DISABLEMENT Claim Checklist

  • Claim Form – N.I. 119. This form is completed upon the loss of physical or mental faculty and includes disfigurement due to a job related incident.
  • ALL fields must be completed. ALL changes MUST be initialed and / or stamped.

Section "A" The form MUST be signed and dated by the applicant.

  • If the insured is unable to sign, the thumbprint will be certified at the NIBTT.
  • If the claim is being submitted by a third party, at the "Particulars of Witness to Mark" the thumbprint should be certified by an approved authority.
  • The insured MUST state clear details of the accident.

Section "C" to be completed by a Registered Medical Practitioner.

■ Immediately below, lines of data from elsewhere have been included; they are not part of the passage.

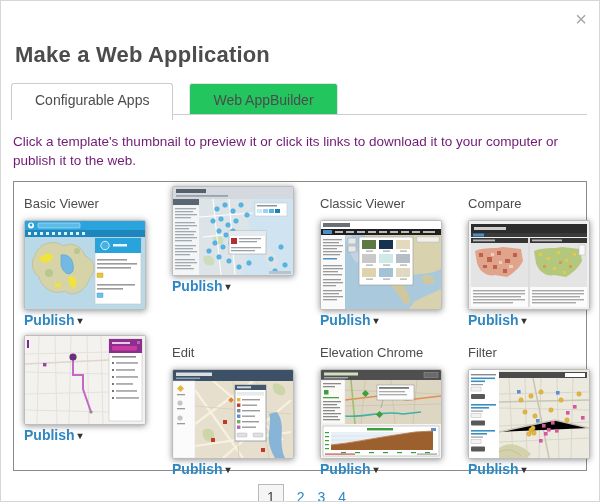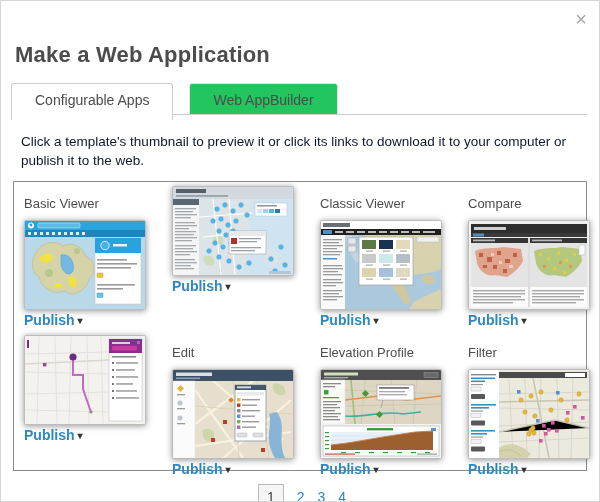--- a/index.html
+++ b/index.html
@@ -13,7 +13,7 @@
   .tab{box-sizing:border-box;height:32px;padding:8px 23px;background:#22c55e;border:1px solid #e4e4e4;border-bottom:none;
        border-radius:3px 3px 0 0;font-size:14px;color:#4c4c4c;cursor:pointer;white-space:nowrap;}
   .tab.active{background:#fff;border:1px solid #ccc;border-bottom:none;height:37px;position:relative;z-index:2;}
-  .desc{margin:13px 14px 10px 20px;font-size:13.5px;line-height:1.4;color:#0f172a;max-width:574px;}
+  .desc{margin:13px 14px 10px 12px;font-size:13.5px;line-height:1.4;color:#701a75;max-width:574px;}
   .gridbox{box-sizing:border-box;margin:0 12px;border:1px solid #8a8a8a;height:290px;padding:4px 6px 8px 10px;}
   .tgrid{display:grid;grid-template-columns:repeat(4,1fr);column-gap:10px;row-gap:6px;}
   .cell{width:138px;}

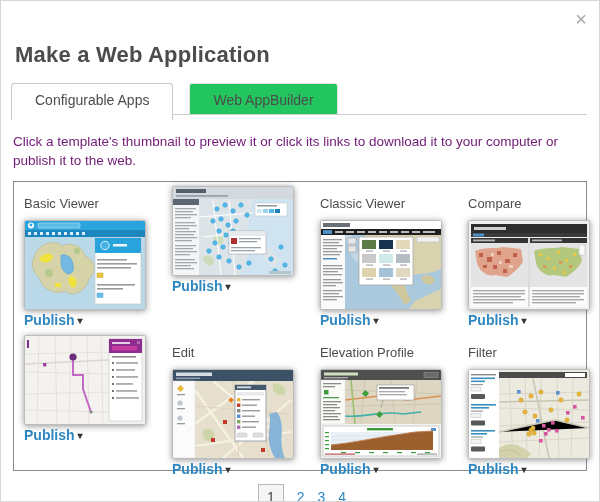--- a/index.html
+++ b/index.html
@@ -440,7 +440,7 @@
       </div>
 
       <div class="cell">
-        <div class="tname">Elevation Profile</div>
+        <div class="tname">Elevation Chrome</div>
         <div class="thumb">
           <svg viewBox="0 0 120 88" width="120" height="88">
             <rect width="120" height="88" fill="#f4f4f2"></rect>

  • The insured's name MUST be correctly stated.
  • The date the insured was examined MUST be clearly stated.
  • The effective date, period of the incapacity and percentage MUST be clearly stated. The form MUST be signed, dated and stamped by the Registered Medical Practitioner.
  • The Registered Medical Practitioner's registration number MUST be correctly stated.

Section "D" to be completed by the Employer. (This section should ONLY be completed if an injury application was not previously submitted).

  • The original or certified copy of an accident report may be submitted.
  • Identification Card of the Insured.
  • Original & Copy of the Birth Certificate / Affidavit / Deed Poll / Divorce Decree Absolute where there is a change to the insured's name.
  • If the method of payment is Financial, the bank statement reflecting the name of the bank, the account number and the branch should be submitted. If the method of payment is Postal a utility bill, no older than three (3) months should be submitted.
  • If the claim is being submitted by a third party, the Identification Card of the third party MUST be presented.
  • The claim MUST be submitted within fifty-two (52) weeks from the start date of the incapacity, if not a letter MUST be written with an explanation for the late submission.